Janakpur – a kingdom of “Mithila Naresh”

– By swasti shipra

In May 2000, I along with my family was at Darbhanga which is a small town in northern Bihar. My grandpa and grandma lives there. We had gone there to spend our summer vacations. We had planned two weeks of stay there. At that time I was in std. 5 and my brother, Johny was in std. 3. After 2 -3 days of stay my father suddenly came up with an idea to take us to Janakpur. It was a significant place of our culture and we hadn’t been there even once. Meanwhile one of my mamajis, (mamma’s cousin) also came to Darbhanga for some of his own job. We asked Papa to ask if he was free enough to come with us. After his agreement we were in all 5 persons to leave for Janakpur.

We went to the Darbhanga station and took a local train to Jainagar. It took 3-4 hours to reach there. It was meter gauge track then but presently the tracks have been converted to broad gauge and so now it hardly takes 2-3 hours to cover the same dist ance. From Jainagar we took a toy train to Janakpur. Jainagar – Janakpur route had a narrow gauge. We reached Janakpur after 2 hrs.
Janakpur does not fall within Indian borders. It lies in Nepal, a small neighboring country of India. So, it was a foreign trip for us. Johny and I were extremely happy with this information which Papa gave us in the train. Being a neighboring country, it has almost the same climatic conditions as of the states of north-eastern India. So as it was the month of May, the weather was extremely hot.

Janakpur is the capital of the kingdom of the “Mithila Naresh” Raja Janak. Yes, the same Raja Janak who was the father of “Goddess Sita “, Lord Ram’s wife. Janakpur is the place where Sita Maa was brought up. It is the place where the famous “swayamvara” of Sita and Ram took place. The word “Swayamvara” refers to an event in which several princes and kings visited the princess’s place and the Rajkumari decided whom to marry on some defined basis. This was one of the admirable concepts during those days as the daughters had full right to choose a perfect husband for them. Sita was spectacularly beautiful.
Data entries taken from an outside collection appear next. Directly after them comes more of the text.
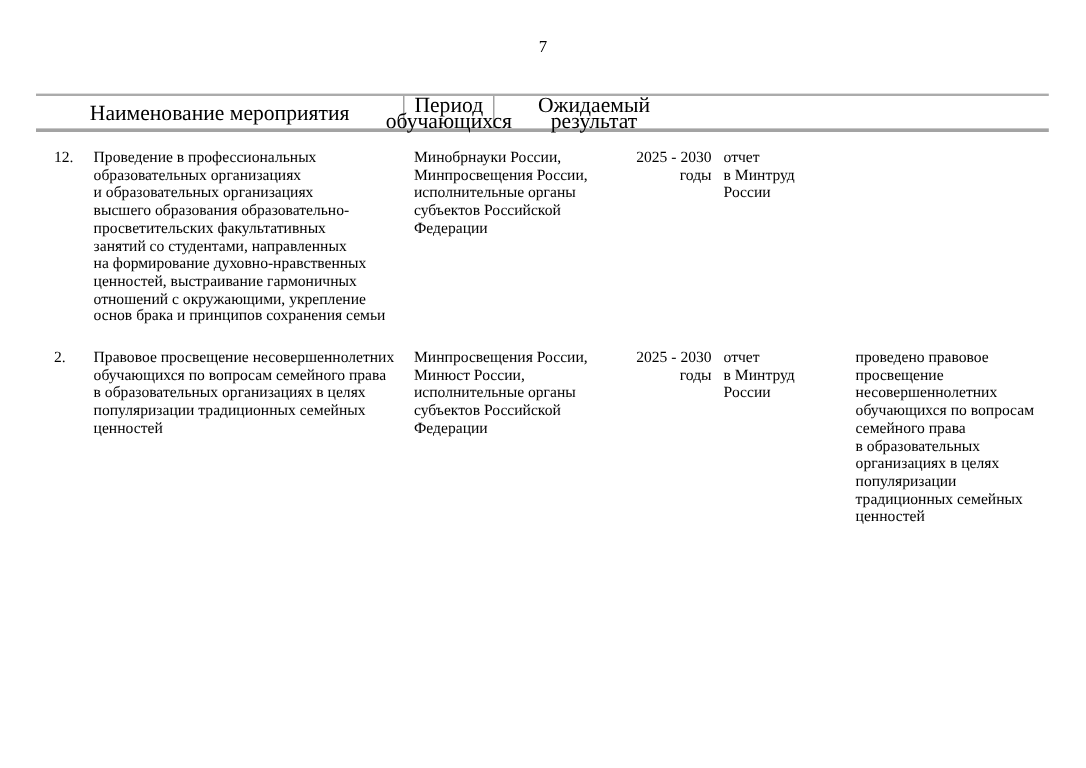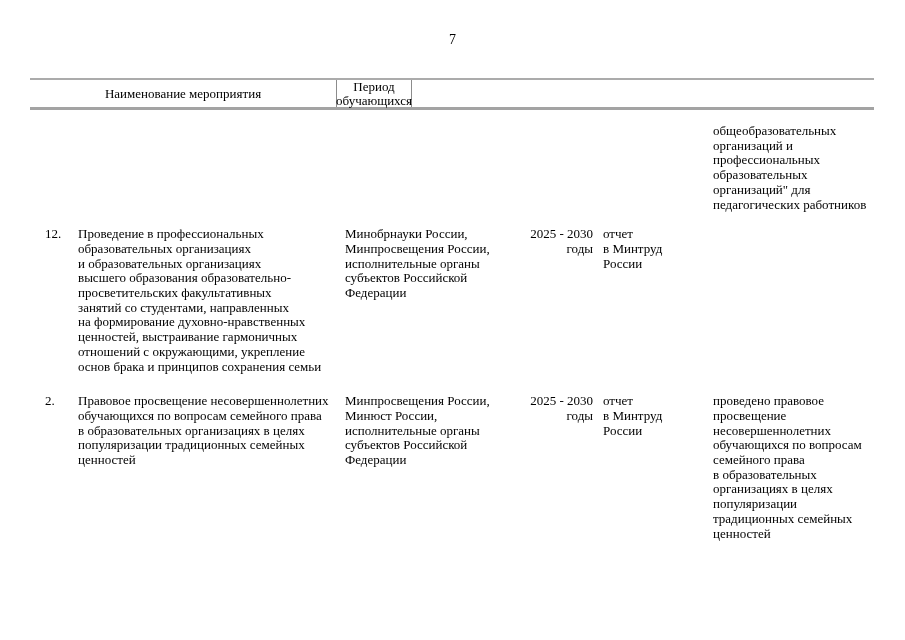--- a/index.html
+++ b/index.html
@@ -37,21 +37,21 @@
     height: 27px;
     border-top: 2px solid #ababab;
     border-bottom: 3px solid #a3a3a3;
   }
   .th {
     display: flex;
     flex-direction: column;
     justify-content: center;
     align-items: center;
     text-align: center;
-    font-size: 13px;
+    font-size: 18px;
     line-height: 14px;
     white-space: pre-line;
     box-sizing: border-box;
   }
   .th.sep { border-right: 1px solid #8c8c8c; }
   .c1 { width: 307px; }
   .c2 { width: 181px; }
   .c3 { width: 75px; }
   .c4 { width: 115px; }
   .c5 { width: 166px; }
@@ -95,39 +95,25 @@
 <div class="page">
 
   <div class="page-number">7</div>
 
   <div class="doc-table">
 
     <div class="thead">
       <div class="th c1 sep">Наименование мероприятия</div>
       <div class="th c3 sep">Период
 обучающихся</div>
+      <div class="th c5">Ожидаемый результат</div>
     </div>
 
     <div class="tbody">
 
-      <div class="row gap-15">
-        <div class="cell c1">
-          <div class="num"></div>
-          <div class="activity"></div>
-        </div>
-        <div class="cell c2"></div>
-        <div class="cell c3"></div>
-        <div class="cell c4"></div>
-        <div class="cell c5">общеобразовательных
-организаций и
-профессиональных
-образовательных
-организаций" для
-педагогических работников</div>
-      </div>
 
       <div class="row gap-12">
         <div class="cell c1">
           <div class="num">12.</div>
           <div class="activity">Проведение в профессиональных
 образовательных организациях
 и образовательных организациях
 высшего образования образовательно-
 просветительских факультативных
 занятий со студентами, направленных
So there were a large number of kings and prices who wished to marry her. In Sita’s “swayamvara “, all the interested kings and princes were asked to lift the heavy bow . Lord Ram visited the place with his Guru. When all the kings and princes failed to lift the bow, Lord Ram came forward and did the job easily (and in process broke the bow). Thus he got married to her in Janakpur .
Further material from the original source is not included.